**Records from a collection**
= Beginning of Section =
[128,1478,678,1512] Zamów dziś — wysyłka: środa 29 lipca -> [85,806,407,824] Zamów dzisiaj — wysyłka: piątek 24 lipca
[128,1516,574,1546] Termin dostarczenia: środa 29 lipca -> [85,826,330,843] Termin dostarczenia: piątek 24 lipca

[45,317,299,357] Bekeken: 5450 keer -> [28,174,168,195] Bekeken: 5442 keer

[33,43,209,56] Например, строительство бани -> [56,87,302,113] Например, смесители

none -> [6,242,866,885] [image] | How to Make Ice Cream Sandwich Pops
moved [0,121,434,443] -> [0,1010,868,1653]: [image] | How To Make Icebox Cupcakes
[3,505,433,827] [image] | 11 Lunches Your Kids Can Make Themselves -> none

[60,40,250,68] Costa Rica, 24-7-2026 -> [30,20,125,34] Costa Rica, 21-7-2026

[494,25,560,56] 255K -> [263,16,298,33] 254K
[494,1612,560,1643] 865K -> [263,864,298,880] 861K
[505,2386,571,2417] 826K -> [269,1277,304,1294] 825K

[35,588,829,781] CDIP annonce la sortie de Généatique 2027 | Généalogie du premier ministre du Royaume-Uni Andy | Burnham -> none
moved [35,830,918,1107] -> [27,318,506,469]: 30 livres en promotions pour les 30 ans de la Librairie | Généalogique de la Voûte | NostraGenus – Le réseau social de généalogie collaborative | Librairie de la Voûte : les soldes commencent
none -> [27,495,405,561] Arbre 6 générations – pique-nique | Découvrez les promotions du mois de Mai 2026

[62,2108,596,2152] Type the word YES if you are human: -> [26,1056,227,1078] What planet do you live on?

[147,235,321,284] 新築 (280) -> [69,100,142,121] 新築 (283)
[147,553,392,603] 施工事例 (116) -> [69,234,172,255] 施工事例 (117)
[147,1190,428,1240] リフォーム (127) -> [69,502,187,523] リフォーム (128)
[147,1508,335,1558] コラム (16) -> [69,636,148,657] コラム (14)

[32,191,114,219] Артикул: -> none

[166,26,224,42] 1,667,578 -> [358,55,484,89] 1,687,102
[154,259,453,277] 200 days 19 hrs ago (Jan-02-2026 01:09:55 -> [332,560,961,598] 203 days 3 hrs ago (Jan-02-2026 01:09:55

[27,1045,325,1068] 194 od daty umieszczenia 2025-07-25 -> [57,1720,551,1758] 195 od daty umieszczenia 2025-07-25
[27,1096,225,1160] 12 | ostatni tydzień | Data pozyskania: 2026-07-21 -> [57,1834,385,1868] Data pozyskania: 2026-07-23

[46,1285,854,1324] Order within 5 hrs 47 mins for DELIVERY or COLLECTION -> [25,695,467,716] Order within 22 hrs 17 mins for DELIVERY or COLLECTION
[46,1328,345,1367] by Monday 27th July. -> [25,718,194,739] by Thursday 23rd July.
= End of Section =
**YOUR TASK**
Which lines run from the one containing "[154,259,453,277] 200 days" to the end of the data? Output them exactly, with nothing added.

**TASK OUTPUT**
[154,259,453,277] 200 days 19 hrs ago (Jan-02-2026 01:09:55 -> [332,560,961,598] 203 days 3 hrs ago (Jan-02-2026 01:09:55

[27,1045,325,1068] 194 od daty umieszczenia 2025-07-25 -> [57,1720,551,1758] 195 od daty umieszczenia 2025-07-25
[27,1096,225,1160] 12 | ostatni tydzień | Data pozyskania: 2026-07-21 -> [57,1834,385,1868] Data pozyskania: 2026-07-23

[46,1285,854,1324] Order within 5 hrs 47 mins for DELIVERY or COLLECTION -> [25,695,467,716] Order within 22 hrs 17 mins for DELIVERY or COLLECTION
[46,1328,345,1367] by Monday 27th July. -> [25,718,194,739] by Thursday 23rd July.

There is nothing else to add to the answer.